GIVEN DATA.
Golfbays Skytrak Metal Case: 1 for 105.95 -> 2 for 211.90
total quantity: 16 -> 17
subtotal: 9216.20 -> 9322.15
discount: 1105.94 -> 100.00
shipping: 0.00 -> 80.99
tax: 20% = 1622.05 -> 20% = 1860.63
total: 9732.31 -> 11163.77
---
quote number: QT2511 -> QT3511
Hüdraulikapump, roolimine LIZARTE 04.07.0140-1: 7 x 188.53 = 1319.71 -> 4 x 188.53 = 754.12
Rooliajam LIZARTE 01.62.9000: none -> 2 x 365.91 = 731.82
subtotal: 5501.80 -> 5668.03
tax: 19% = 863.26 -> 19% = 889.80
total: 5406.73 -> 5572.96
--
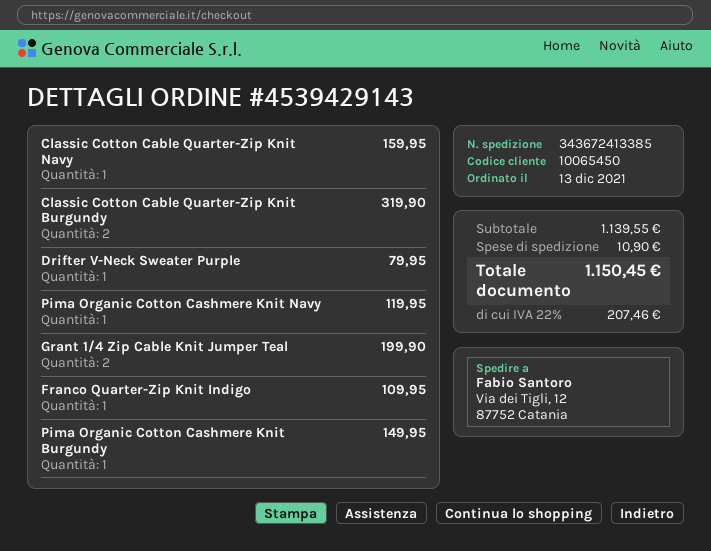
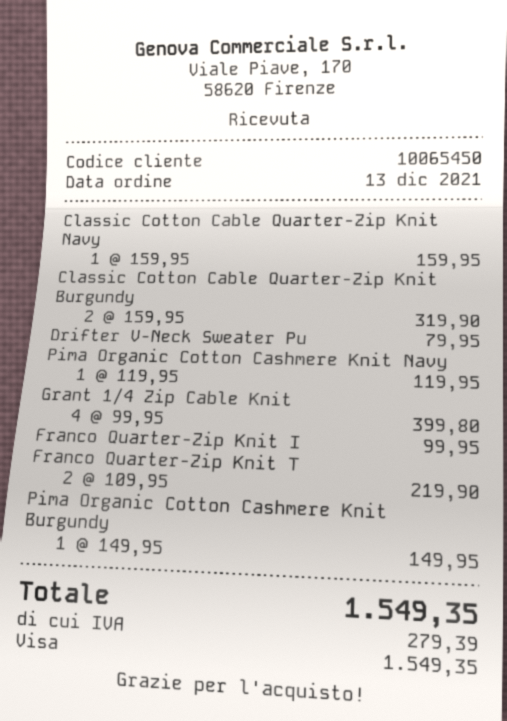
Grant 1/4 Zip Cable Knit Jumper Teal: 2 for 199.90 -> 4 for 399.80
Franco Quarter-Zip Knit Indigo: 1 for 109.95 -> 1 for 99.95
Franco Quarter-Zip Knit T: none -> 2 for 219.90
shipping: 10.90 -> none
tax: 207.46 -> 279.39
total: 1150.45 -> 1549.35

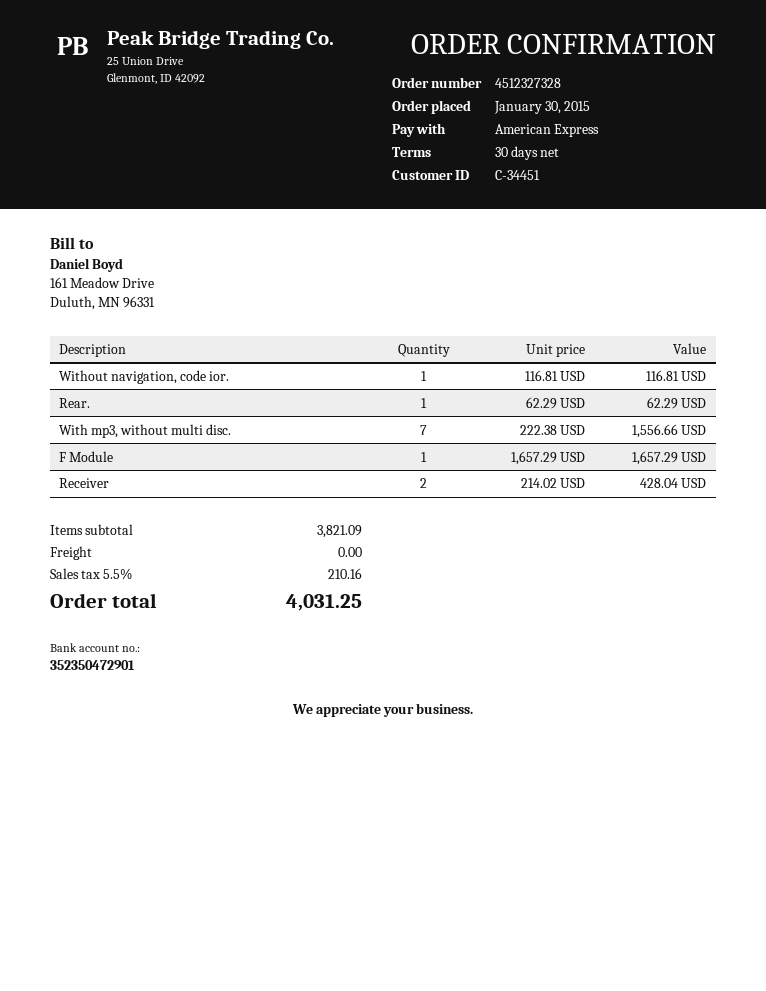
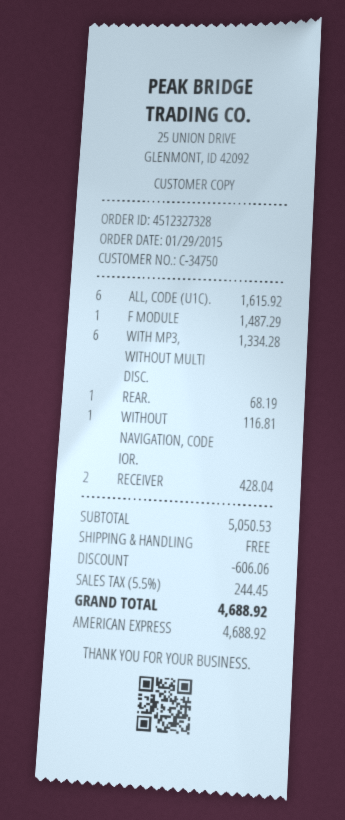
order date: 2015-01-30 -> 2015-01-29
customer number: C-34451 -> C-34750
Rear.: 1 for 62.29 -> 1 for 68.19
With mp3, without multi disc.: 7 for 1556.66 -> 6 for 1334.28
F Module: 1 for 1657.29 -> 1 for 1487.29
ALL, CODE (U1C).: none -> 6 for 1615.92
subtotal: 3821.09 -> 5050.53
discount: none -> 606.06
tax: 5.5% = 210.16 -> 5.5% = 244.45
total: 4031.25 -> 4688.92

PROMPT. Write out exactly the lines above between the line with "Hüdraulikapump, roolimine LIZARTE" and the line with "total: 5406.73 -> 5572.96", inclusive, and nothing beyond them.

SOLUTION.
Hüdraulikapump, roolimine LIZARTE 04.07.0140-1: 7 x 188.53 = 1319.71 -> 4 x 188.53 = 754.12
Rooliajam LIZARTE 01.62.9000: none -> 2 x 365.91 = 731.82
subtotal: 5501.80 -> 5668.03
tax: 19% = 863.26 -> 19% = 889.80
total: 5406.73 -> 5572.96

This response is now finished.